勉強なんて出来て当然、こんな単純なことが理解出来ないのは、最近の子供たちは本当にレベルが低くなったと大人は考えます。上司が部下を見下してみるのと、まったく同じ思考で彼らのことを見ています。
しかし、子供たちのほとんどは、そこに意味をみいだせば、必ず他のことにも意味を見出そうとする性質へと成長していくのです。子供たちが、すぐに口にする「面倒くさい」という言葉は、大人が手っ取り早く正解してくれれば良いと考えているから、目の前の子供も同じ思考になるのです。正解さえすれば良ければ、五十個のチョコレートを二人で分けるといくつになるか分からなくても、計算ドリルで筆算を書いて解ければ良いのです。
割り算を暗算で解くことに抵抗していた小学校四年の男の子は、筆算で解ければ問題ないと初めから決めているので、頑として桁の意味を知ろうとしませんでした。ドッツカード(私たちが桁の意味を知らせるために開発した特殊な点を集めたカード)でなんども、分ける意味を目で見せても、そこに思考を向けようとしないのです。
適当な答えを口で言って、確認してきたりします。私は、彼に「君は小学校六年まで、この割り算をやり続けるんだね。先生は、それでも構わないよ。ここを適当に進めば、どんどんわからなくなるから。あなたがやりたいと思うだけ付き合います。」といいました。
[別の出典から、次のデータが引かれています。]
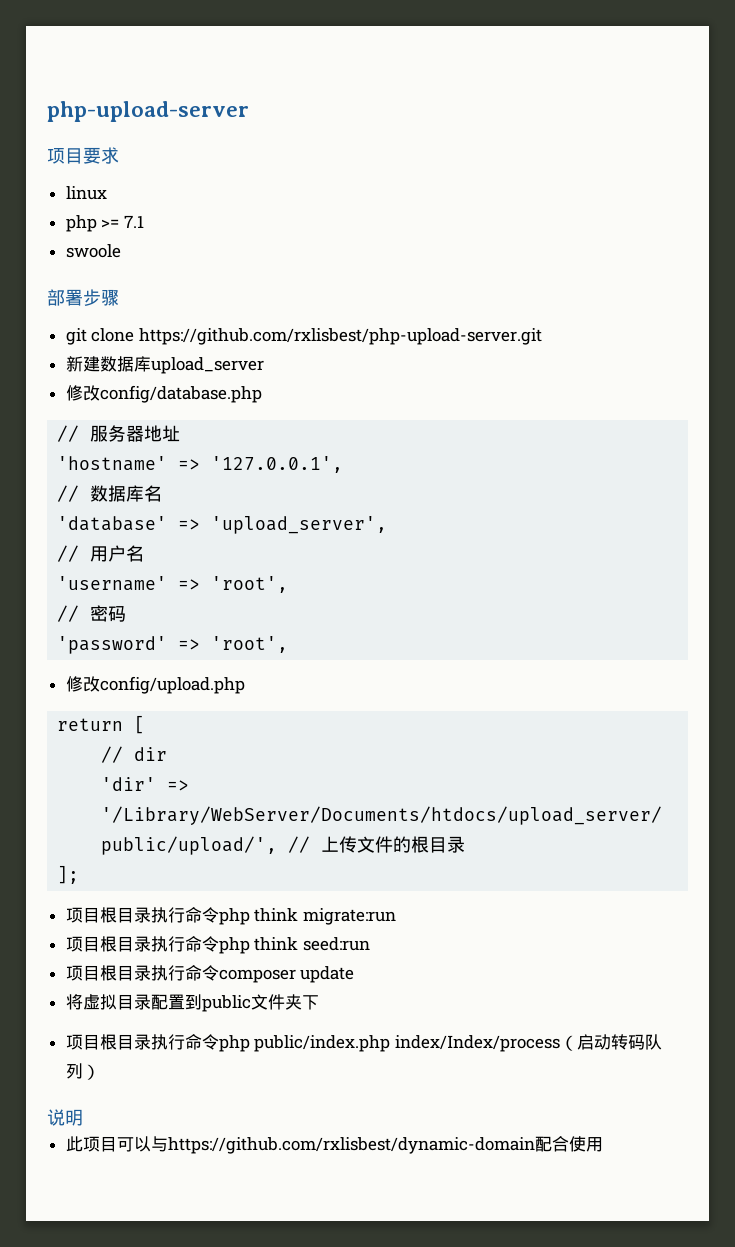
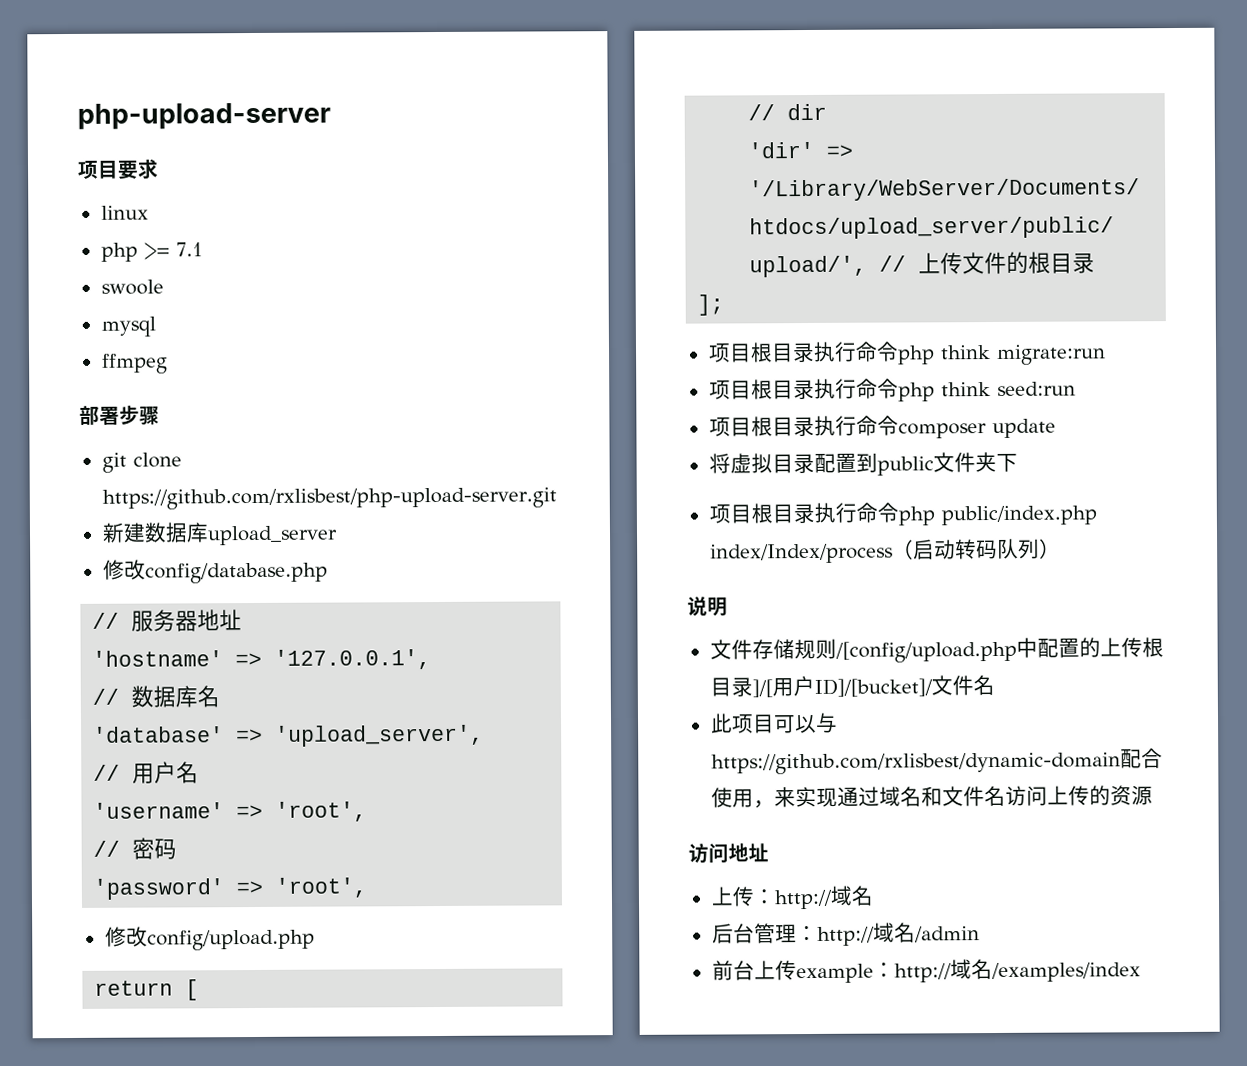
(121, 251) none -> [100,316,156,337] [101,353,168,374] // mysql // ffmpeg
(83, 1117) none -> [709,637,1164,663] [709,674,995,698] // 文件存储规则/[config/upload.php中配置的上传根目录]/[用户ID]/[bucket]/文件名
(603, 1144) none -> [752,785,1153,809] [688,843,769,864] [710,885,874,910] [711,922,980,946] [711,959,1141,984] ，来实现通过域名和文件名访问上传的资源 // 访问地址 // 上传：http://域名 // 后台管理：http://域名/admin // 前台上传example：http://域名/examples/index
すると「先生、今日はあと何枚やるの」と真顔になったと思うと、今まで何度見せても反応しなかったカードを見ながら、今止まっていた一題に正解しました。その後は、真剣な顔で残りの問題に取り組みはじめました。
次のプリントを渡すと、今までよりも早いスピードで、解き始めたのです。
解きながら私に何度も、正解しているかどうか聞いてきます。私は、今解いている一題は正解しているよ。というと、そのまま残りのプリントをやっていました。
以前に宿題をやるのが嫌だと、泣いて怒っていましたが、最後に間違っているところに印をつけたものを渡して、自分で直してくるように言うと、「宿題か。絶対やってくる」と言って鞄の中にしまいました。
その日は、クリマスパーティーの締切りだったので、母さんが後で申し込みにいらっしゃいました。お母さんは、彼が「悔しい。今日絶対やる」と言っていたと笑って教えてくれました。
私が塾を始めた当初は、「学校でここが不正解でした。」と良くプリントを持ってこられるお母さんの対応に困ったものです。最近は逆に、そこで不正解になったことなど、何の問題もないと理解して下さるお母様がたに恵まれてきました。
基本に流れる法則を使わずに、目の前の正解だけを求める性質を、小さい時に無意識に性質として取り込んでしまうのは、伝える側が同じ精神だからです。私たちは何年も、私自身の中の教育者としてのあり方を、ぶれず同じ方向に向ける努力をし続けてきました。
嫌なことに徹底して向き合おうとする姿勢を子供たちに示すことが、私たち大人の役割なのです。